» Brief
Every line containing the string "none" is to be copied from the records.
-- Given information follows --
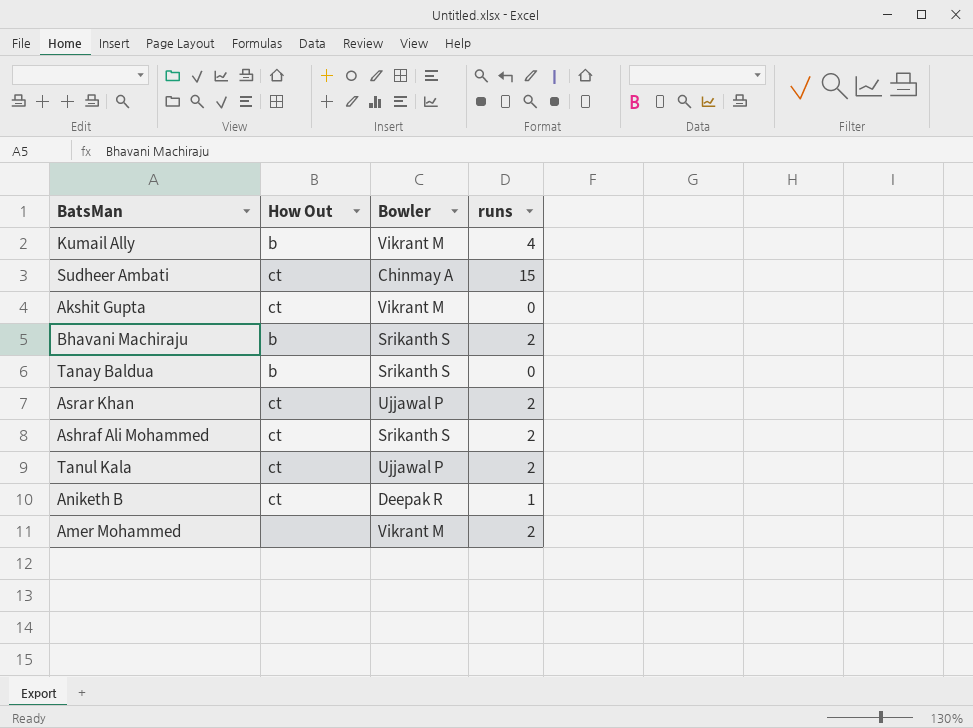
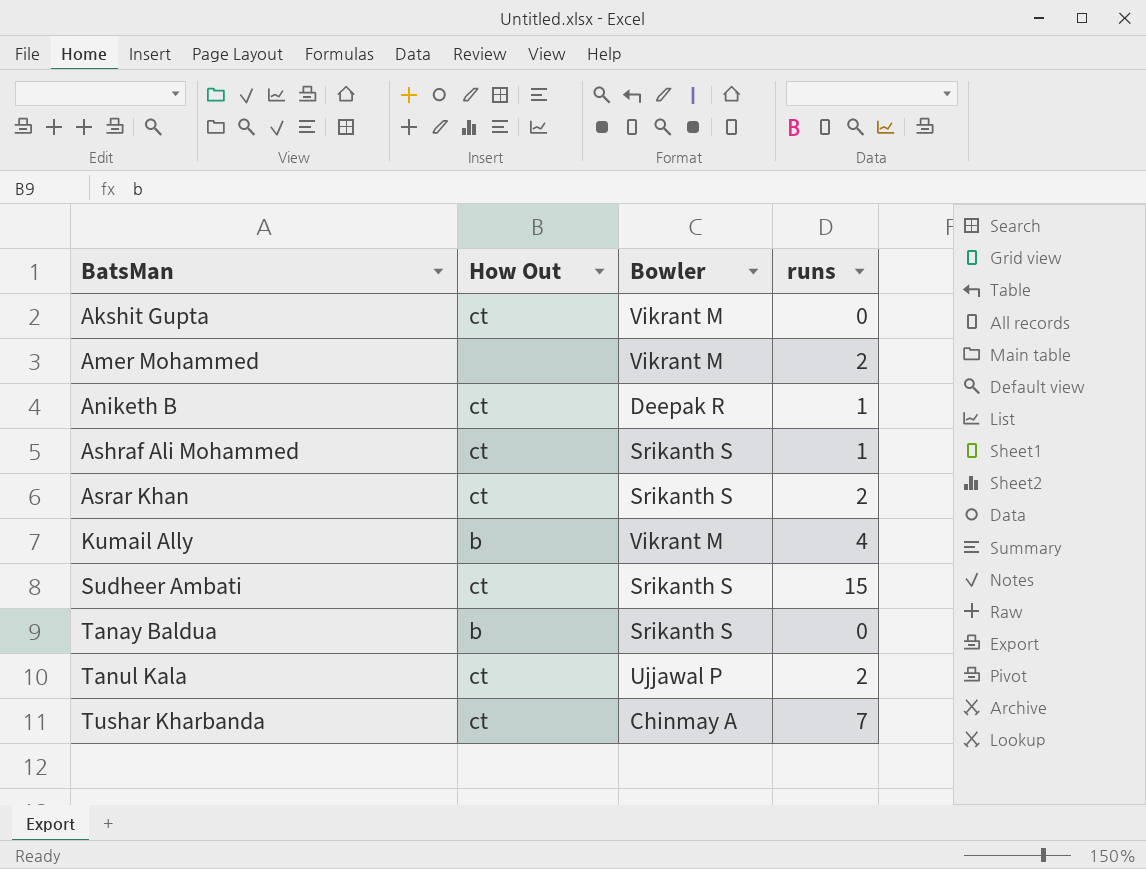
row order: none -> BatsMan ascending
row Bhavani Machiraju: b | Srikanth S | 2 -> none
Ashraf Ali Mohammed | runs: 2 -> 1
Asrar Khan | Bowler: Ujjawal P -> Srikanth S
Sudheer Ambati | Bowler: Chinmay A -> Srikanth S
row Tushar Kharbanda: none -> ct | Chinmay A | 7

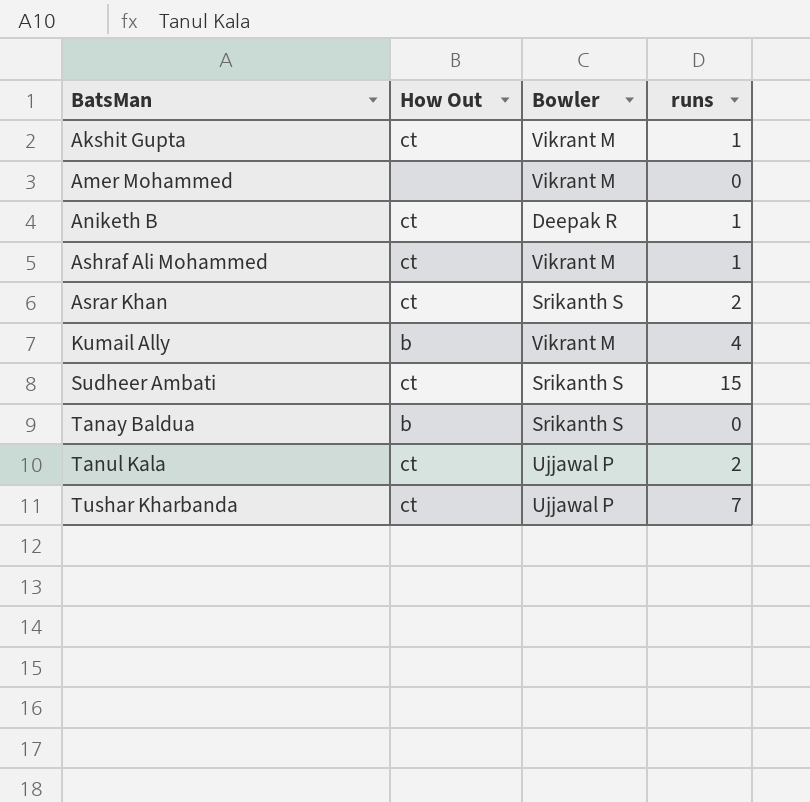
Akshit Gupta | runs: 0 -> 1
Amer Mohammed | runs: 2 -> 0
Ashraf Ali Mohammed | Bowler: Srikanth S -> Vikrant M
Tushar Kharbanda | Bowler: Chinmay A -> Ujjawal P

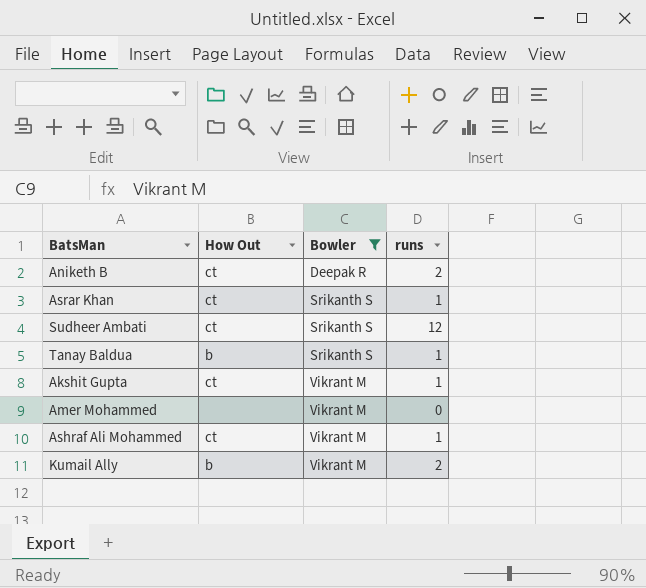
filter: none -> Bowler != Ujjawal P
row order: BatsMan ascending -> Bowler ascending
Aniketh B | runs: 1 -> 2
Asrar Khan | runs: 2 -> 1
Sudheer Ambati | runs: 15 -> 12
Tanay Baldua | runs: 0 -> 1
Kumail Ally | runs: 4 -> 2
-- Given information concluded --
» Answer box
row order: none -> BatsMan ascending
row Bhavani Machiraju: b | Srikanth S | 2 -> none
row Tushar Kharbanda: none -> ct | Chinmay A | 7
filter: none -> Bowler != Ujjawal P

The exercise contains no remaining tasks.